И больше от него ничего не добились.
Все трое приезжих уехали вечером, как стемнело, увезли с собой Михаила.
В сани он сел молча. Но перед тем как один из милиционеров хотел их тронуть, соскочил на землю, подбежал к Кате, бесчувственно стоящей у дверей дома и, роняя с головы шапку, ткнулся ей в грудь, заплакал по-детски горько и обиженно. Он плакал, а она молча гладила его по лохматой, давно не стриженной голове.
Поплакав, он оторвался от сестры, вытер слезы сперва одним кулаком, потом другим. И сказал:
— Ты, Кать, не убивайся. Не убивайся, ладно?
Она без слов кивнула.
Он поднял шапку, надел ее, снова сел в сани.
Мишуху увезли, и в доме Кати Афанасьевой застыла мертвая тишина. Все детишки прятались, как мыши, по разным углам, сама Катя сидела, расставив по-бабьи ноги, на деревянной кровати, застеленной ряднннкой, смотрела перед собой, не видя суетящегося возле печи деда Андрона.
— Старушонка моя печку вам прийтить истопить хотела, да в поясницу ей прострел ударил, — объяснял он зачем-то. — Этот… радикулит, по-дохторскому, схватил, лежит крючком.
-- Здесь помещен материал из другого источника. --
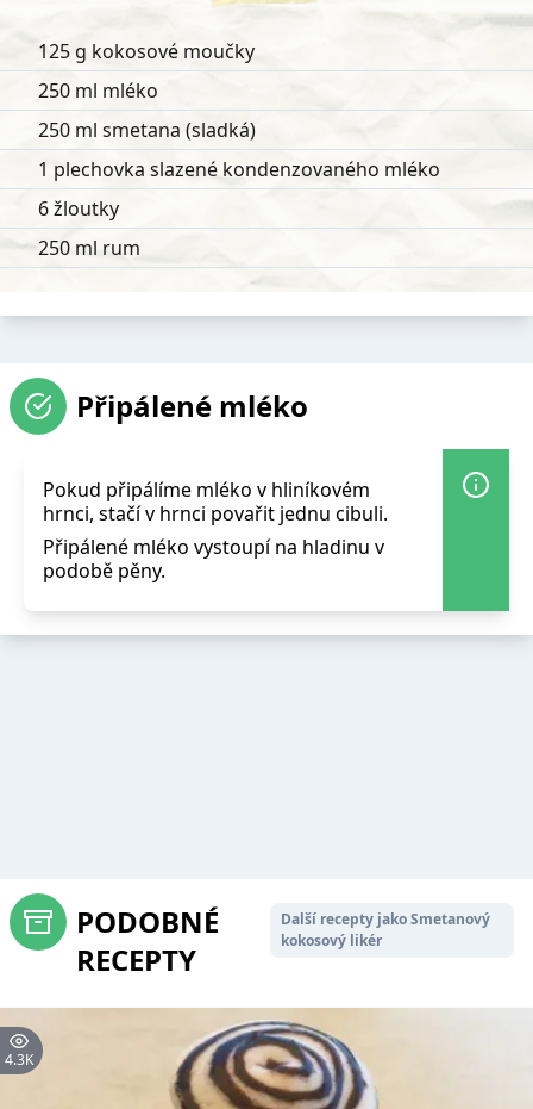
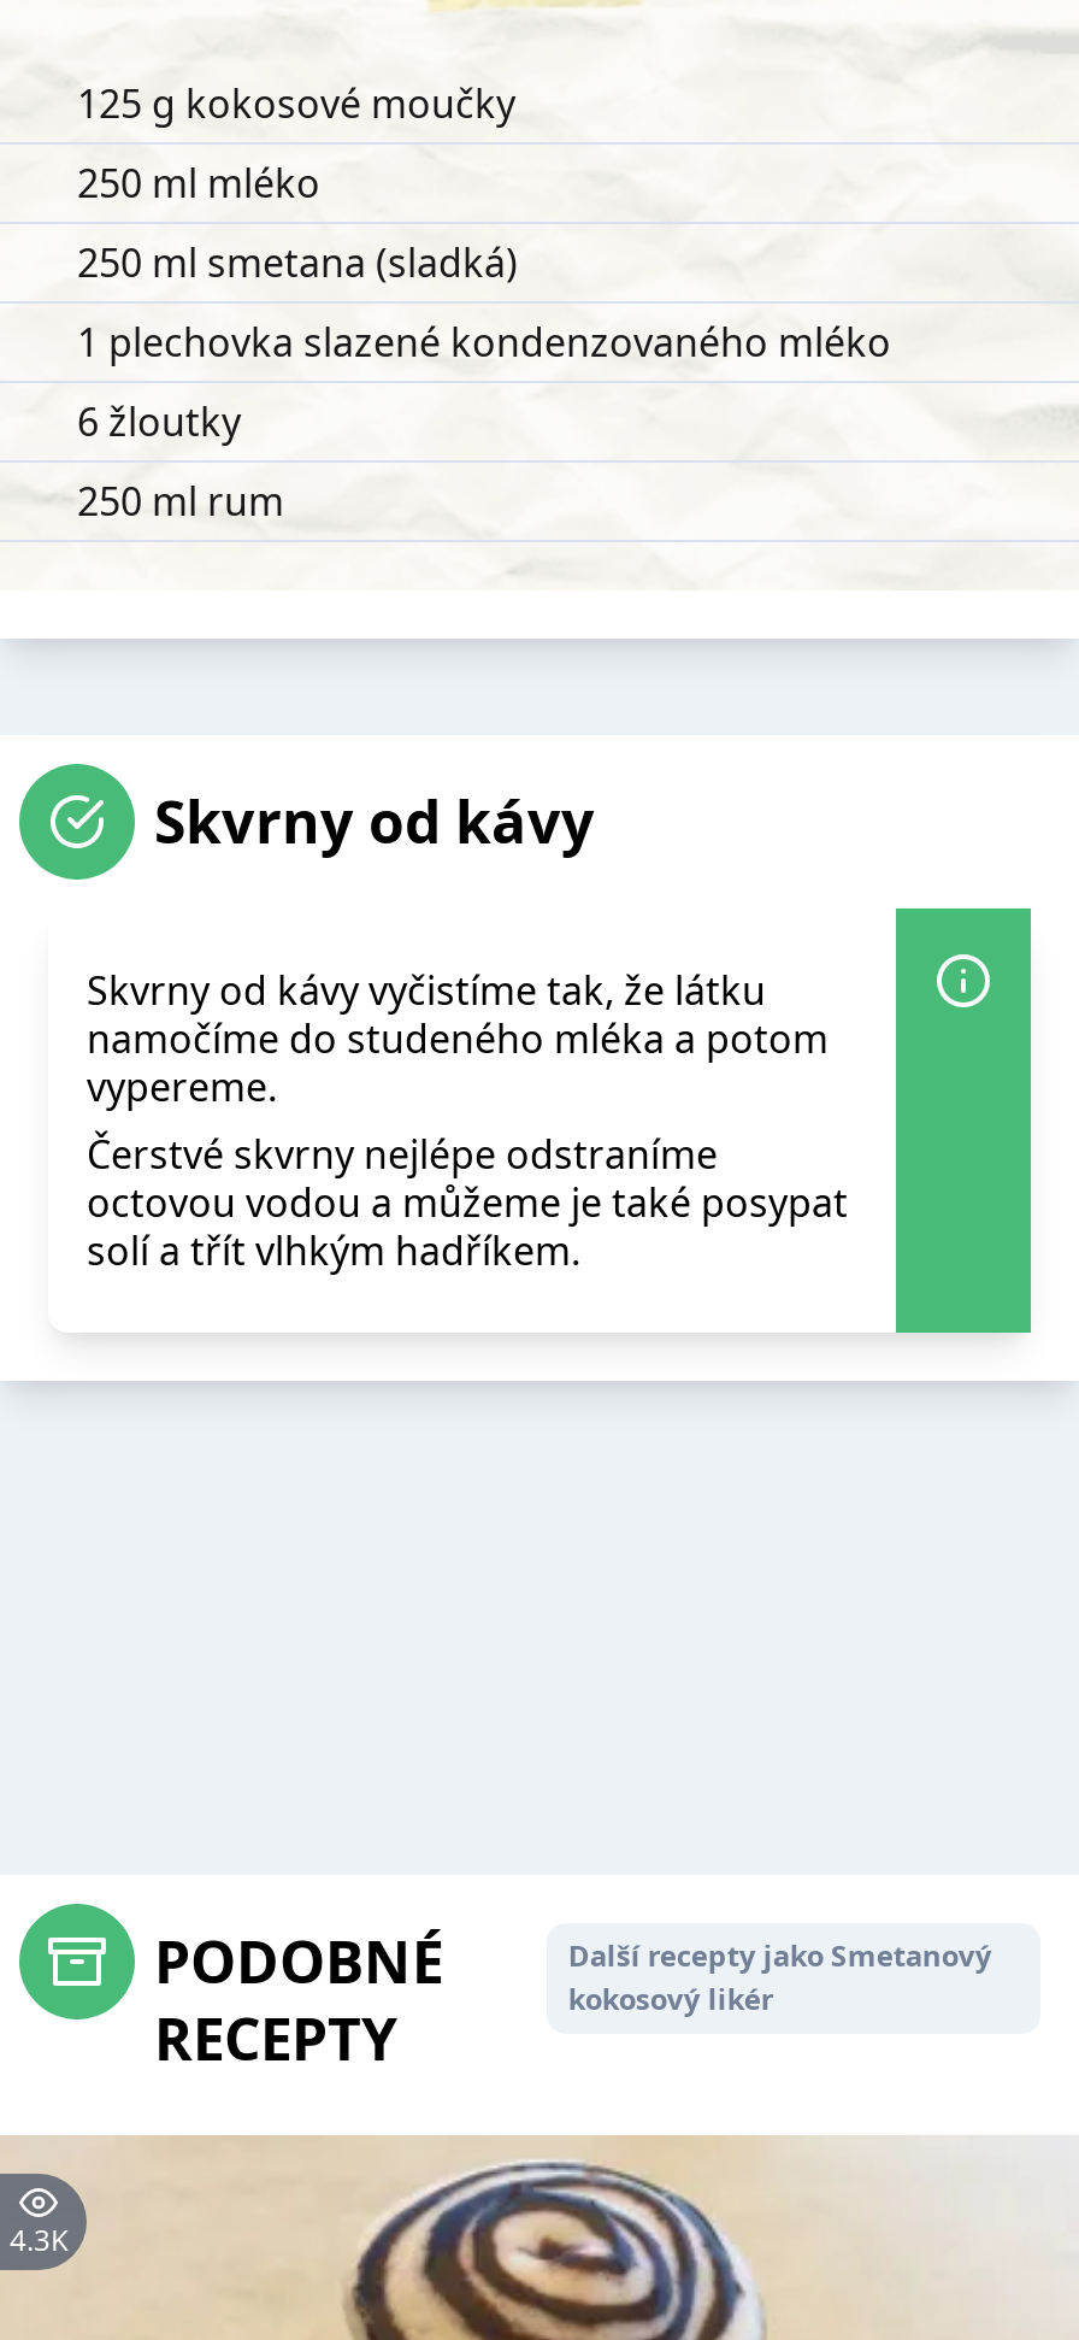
[76,386,308,425] Připálené mléko -> [154,781,595,860] Skvrny od kávy
[43,476,388,584] Pokud připálíme mléko v hliníkovém | hrnci, stačí v hrnci povařit jednu cibuli. | Připálené mléko vystoupí na hladinu v | podobě pěny. -> [87,964,848,1277] Skvrny od kávy vyčistíme tak, že látku | namočíme do studeného mléka a potom | vypereme. | Čerstvé skvrny nejlépe odstraníme | octovou vodou a můžeme je také posypat | solí a třít vlhkým hadříkem.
Ну да мы счас сами…
Растопив печь, Андрон разогнулся, оглядел сиротское семейство Кати Афанасьевой, почесал в тощей спутанной бороденке. И сказал:
— Давайте так порешим, суслятки… Жить все едино придется. Бог — он родит и жить велит. Таково мученье, хошь не хошь… Уразумели?
Не поняв этой речи деда Андрона, дети по-прежнему молчали, никто не откликнулся, и старик рассердился, будто перед ним были взрослые:
— Эк, якорь вас! Ну, да ладно, жизнюха каждого по уму добьет. Где у вас вода-то? И картохи, что ли? Жрать-то небось хотите?